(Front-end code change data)
+ + + +
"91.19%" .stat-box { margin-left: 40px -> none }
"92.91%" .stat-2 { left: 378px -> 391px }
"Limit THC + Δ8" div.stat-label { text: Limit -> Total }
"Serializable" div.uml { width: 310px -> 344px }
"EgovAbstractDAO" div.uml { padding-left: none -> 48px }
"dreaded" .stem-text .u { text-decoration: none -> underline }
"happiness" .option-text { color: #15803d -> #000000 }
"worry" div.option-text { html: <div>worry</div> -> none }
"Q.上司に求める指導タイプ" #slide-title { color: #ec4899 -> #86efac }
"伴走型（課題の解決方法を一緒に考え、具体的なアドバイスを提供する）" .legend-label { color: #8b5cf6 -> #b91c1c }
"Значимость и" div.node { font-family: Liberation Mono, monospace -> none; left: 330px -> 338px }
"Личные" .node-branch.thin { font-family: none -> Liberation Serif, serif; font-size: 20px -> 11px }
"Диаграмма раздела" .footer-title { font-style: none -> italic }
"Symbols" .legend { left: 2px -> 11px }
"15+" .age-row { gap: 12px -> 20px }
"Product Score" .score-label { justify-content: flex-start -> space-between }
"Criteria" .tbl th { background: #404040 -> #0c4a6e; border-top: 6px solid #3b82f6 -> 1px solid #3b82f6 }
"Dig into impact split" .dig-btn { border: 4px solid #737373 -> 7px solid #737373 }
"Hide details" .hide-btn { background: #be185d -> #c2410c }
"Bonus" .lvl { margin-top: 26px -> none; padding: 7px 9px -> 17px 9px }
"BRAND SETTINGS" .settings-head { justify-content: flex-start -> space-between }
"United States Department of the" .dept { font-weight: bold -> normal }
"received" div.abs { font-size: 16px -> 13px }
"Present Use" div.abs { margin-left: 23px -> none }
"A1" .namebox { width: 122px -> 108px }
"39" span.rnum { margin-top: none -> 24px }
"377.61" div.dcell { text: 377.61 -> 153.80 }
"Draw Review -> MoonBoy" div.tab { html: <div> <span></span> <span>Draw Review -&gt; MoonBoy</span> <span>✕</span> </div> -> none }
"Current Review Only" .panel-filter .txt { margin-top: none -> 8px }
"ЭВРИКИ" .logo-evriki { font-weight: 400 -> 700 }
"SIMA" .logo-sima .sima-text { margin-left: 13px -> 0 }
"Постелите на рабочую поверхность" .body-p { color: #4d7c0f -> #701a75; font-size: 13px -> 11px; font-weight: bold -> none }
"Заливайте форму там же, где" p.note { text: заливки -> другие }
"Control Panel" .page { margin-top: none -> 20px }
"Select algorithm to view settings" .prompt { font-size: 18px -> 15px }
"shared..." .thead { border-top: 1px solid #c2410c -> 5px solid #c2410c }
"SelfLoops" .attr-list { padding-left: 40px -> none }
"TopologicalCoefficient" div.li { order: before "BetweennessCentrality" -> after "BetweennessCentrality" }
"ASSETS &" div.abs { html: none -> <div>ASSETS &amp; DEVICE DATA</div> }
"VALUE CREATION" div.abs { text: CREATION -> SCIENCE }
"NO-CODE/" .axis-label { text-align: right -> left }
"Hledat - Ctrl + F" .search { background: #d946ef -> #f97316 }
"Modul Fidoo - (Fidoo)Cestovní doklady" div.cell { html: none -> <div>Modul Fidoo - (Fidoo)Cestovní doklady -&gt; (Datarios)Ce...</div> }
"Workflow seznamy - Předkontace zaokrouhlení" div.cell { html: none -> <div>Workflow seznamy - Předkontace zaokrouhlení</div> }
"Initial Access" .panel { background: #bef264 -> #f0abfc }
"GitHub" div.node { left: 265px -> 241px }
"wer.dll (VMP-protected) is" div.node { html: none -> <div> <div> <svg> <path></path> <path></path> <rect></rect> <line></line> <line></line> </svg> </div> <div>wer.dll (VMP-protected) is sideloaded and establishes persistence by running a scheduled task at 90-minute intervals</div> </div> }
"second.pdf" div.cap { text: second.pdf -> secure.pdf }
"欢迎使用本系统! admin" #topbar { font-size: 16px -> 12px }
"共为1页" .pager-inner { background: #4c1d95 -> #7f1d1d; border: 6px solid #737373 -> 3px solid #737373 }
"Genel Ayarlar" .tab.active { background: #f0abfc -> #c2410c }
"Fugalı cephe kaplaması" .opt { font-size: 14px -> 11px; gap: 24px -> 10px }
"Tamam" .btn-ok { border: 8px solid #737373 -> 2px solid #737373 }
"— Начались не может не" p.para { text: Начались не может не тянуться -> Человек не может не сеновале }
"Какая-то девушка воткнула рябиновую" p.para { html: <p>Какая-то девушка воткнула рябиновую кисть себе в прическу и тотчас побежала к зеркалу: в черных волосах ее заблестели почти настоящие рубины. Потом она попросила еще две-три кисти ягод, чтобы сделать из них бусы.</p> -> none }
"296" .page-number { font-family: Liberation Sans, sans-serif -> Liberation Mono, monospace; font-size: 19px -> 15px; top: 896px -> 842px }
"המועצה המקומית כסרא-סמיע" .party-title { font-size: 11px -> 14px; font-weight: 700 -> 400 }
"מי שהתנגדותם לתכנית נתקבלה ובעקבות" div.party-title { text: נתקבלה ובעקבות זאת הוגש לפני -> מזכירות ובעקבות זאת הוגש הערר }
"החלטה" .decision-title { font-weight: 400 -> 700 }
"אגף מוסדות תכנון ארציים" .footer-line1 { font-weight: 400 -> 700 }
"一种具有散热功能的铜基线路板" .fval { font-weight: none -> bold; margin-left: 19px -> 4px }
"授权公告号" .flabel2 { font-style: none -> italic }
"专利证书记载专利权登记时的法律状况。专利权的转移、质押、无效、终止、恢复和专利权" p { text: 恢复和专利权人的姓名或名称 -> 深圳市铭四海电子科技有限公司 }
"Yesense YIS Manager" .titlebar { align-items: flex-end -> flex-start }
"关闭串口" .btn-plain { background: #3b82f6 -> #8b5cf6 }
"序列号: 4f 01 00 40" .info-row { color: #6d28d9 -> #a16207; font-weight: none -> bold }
+ + + +
In the entries above, find each line with the word "legend" and return it.

"伴走型（課題の解決方法を一緒に考え、具体的なアドバイスを提供する）" .legend-label { color: #8b5cf6 -> #b91c1c }
"Symbols" .legend { left: 2px -> 11px }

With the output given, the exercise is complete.